=== Begin Enclosure ===
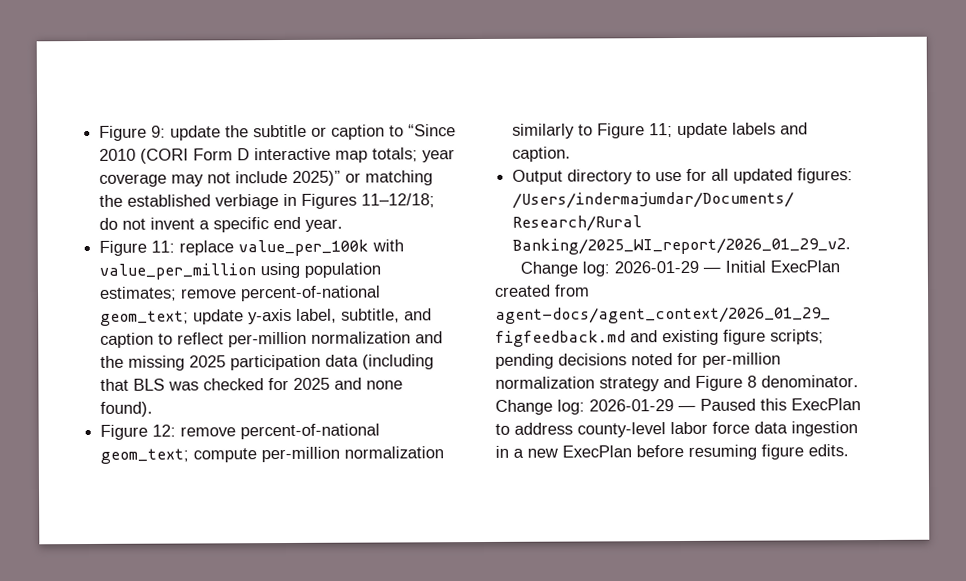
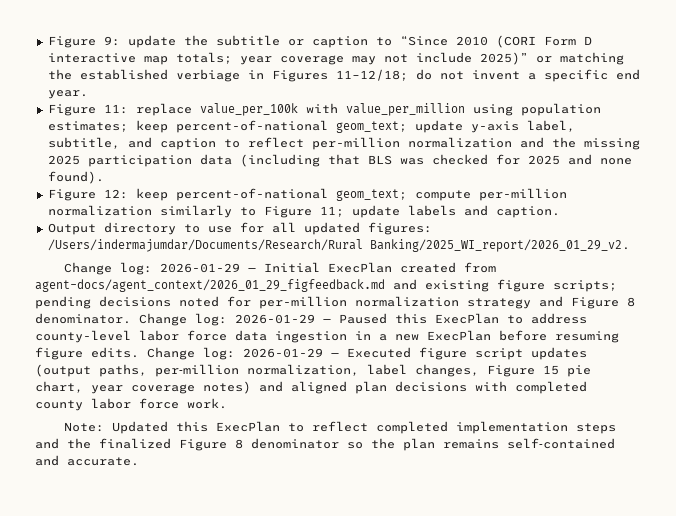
- Figure 11: replace value_per_100k with value_per_million using population estimates; remove percent-of-national geom_text; update y-axis label, subtitle, and caption to reflect per-million normalization and the missing 2025 participation data (including that BLS was checked for 2025 and none found).
+ Figure 11: replace value_per_100k with value_per_million using population estimates; keep percent-of-national geom_text; update y-axis label, subtitle, and caption to reflect per-million normalization and the missing 2025 participation data (including that BLS was checked for 2025 and none found).
- Figure 12: remove percent-of-national geom_text; compute per-million normalization similarly to Figure 11; update labels and caption.
+ Figure 12: keep percent-of-national geom_text; compute per-million normalization similarly to Figure 11; update labels and caption.
+ Change log: 2026-01-29 — Executed figure script updates (output paths, per‑million normalization, label changes, Figure 15 pie chart, year coverage notes) and aligned plan decisions with completed county labor force work.
+ Note: Updated this ExecPlan to reflect completed implementation steps and the finalized Figure 8 denominator so the plan remains self‑contained and accurate.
=== End Enclosure ===
ACTIVITY | Every record should come back exactly as it is, though none of the pictures should.

RESULT OF THIS TASK |
- Figure 11: replace value_per_100k with value_per_million using population estimates; remove percent-of-national geom_text; update y-axis label, subtitle, and caption to reflect per-million normalization and the missing 2025 participation data (including that BLS was checked for 2025 and none found).
+ Figure 11: replace value_per_100k with value_per_million using population estimates; keep percent-of-national geom_text; update y-axis label, subtitle, and caption to reflect per-million normalization and the missing 2025 participation data (including that BLS was checked for 2025 and none found).
- Figure 12: remove percent-of-national geom_text; compute per-million normalization similarly to Figure 11; update labels and caption.
+ Figure 12: keep percent-of-national geom_text; compute per-million normalization similarly to Figure 11; update labels and caption.
+ Change log: 2026-01-29 — Executed figure script updates (output paths, per‑million normalization, label changes, Figure 15 pie chart, year coverage notes) and aligned plan decisions with completed county labor force work.
+ Note: Updated this ExecPlan to reflect completed implementation steps and the finalized Figure 8 denominator so the plan remains self‑contained and accurate.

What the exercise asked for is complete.